When the line containing "Q_Bar|Recycling, 2035: 60 -> none" appears in the entries below, begin printing there and stop after the line containing "Q_Bar|Recycling, 2048: none -> 78.91"; print each of those lines exactly and no other line.

■ **Change detection data**:
BEGIN

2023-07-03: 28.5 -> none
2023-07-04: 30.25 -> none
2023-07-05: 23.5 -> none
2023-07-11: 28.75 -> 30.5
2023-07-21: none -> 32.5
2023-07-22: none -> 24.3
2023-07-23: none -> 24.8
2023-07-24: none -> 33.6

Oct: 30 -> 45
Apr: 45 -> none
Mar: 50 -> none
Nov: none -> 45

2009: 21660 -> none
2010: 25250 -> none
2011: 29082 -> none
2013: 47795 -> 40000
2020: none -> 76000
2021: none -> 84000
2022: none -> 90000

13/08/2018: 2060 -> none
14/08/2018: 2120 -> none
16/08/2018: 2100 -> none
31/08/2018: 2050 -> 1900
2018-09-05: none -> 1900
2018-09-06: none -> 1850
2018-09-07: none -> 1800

END
BEGIN

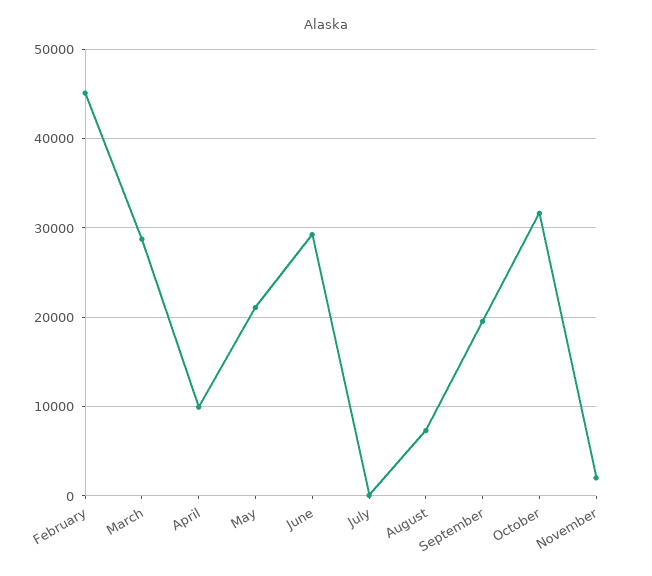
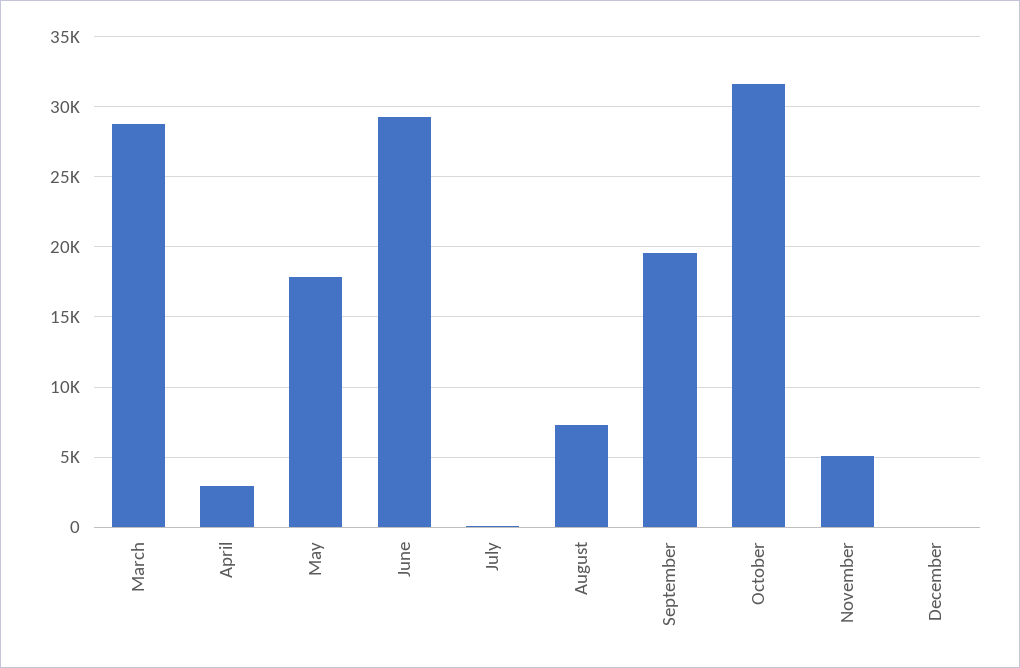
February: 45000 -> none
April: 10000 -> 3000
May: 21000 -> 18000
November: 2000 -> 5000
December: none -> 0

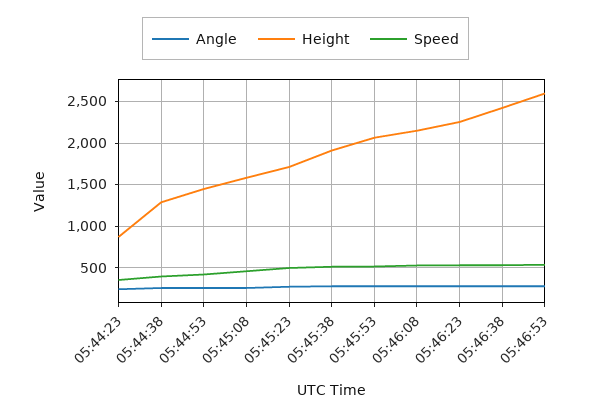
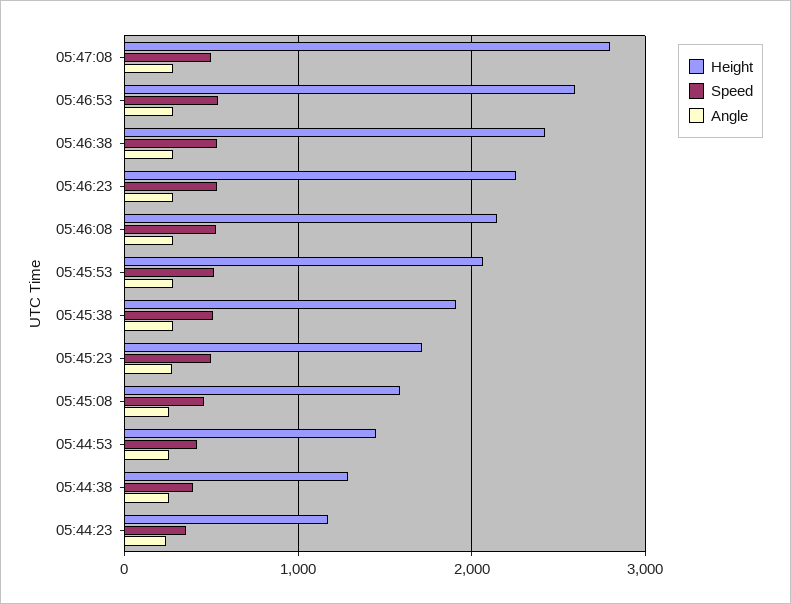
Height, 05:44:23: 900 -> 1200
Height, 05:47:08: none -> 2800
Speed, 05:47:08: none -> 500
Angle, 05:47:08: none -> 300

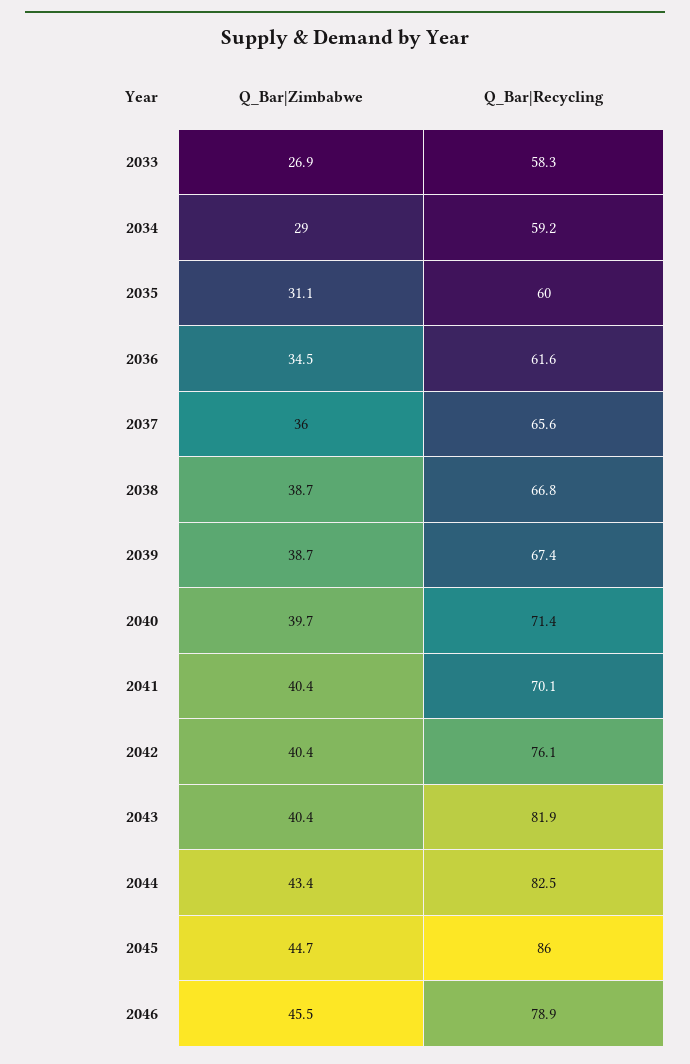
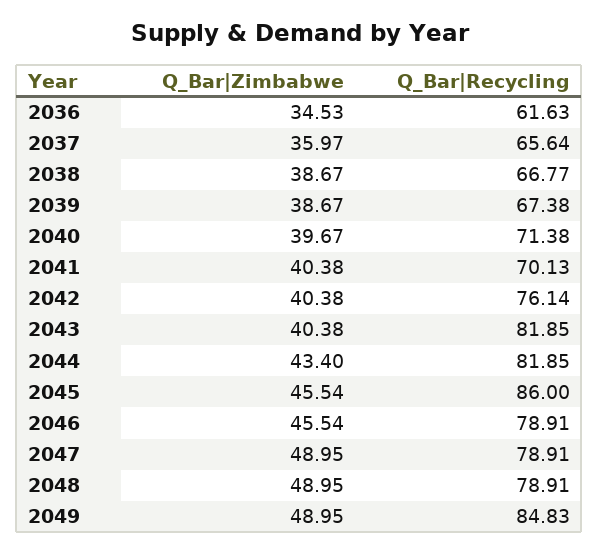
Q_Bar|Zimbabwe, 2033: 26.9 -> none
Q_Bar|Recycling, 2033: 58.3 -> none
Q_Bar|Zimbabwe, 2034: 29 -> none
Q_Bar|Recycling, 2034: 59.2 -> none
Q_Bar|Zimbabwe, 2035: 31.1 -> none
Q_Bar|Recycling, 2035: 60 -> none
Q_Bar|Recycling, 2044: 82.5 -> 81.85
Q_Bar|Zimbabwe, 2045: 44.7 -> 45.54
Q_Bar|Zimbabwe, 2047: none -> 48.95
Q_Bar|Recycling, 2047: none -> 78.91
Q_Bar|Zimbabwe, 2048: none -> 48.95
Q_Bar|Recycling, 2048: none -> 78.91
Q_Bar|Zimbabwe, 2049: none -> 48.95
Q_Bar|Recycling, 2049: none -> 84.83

END

■ **Answer space**:
Q_Bar|Recycling, 2035: 60 -> none
Q_Bar|Recycling, 2044: 82.5 -> 81.85
Q_Bar|Zimbabwe, 2045: 44.7 -> 45.54
Q_Bar|Zimbabwe, 2047: none -> 48.95
Q_Bar|Recycling, 2047: none -> 78.91
Q_Bar|Zimbabwe, 2048: none -> 48.95
Q_Bar|Recycling, 2048: none -> 78.91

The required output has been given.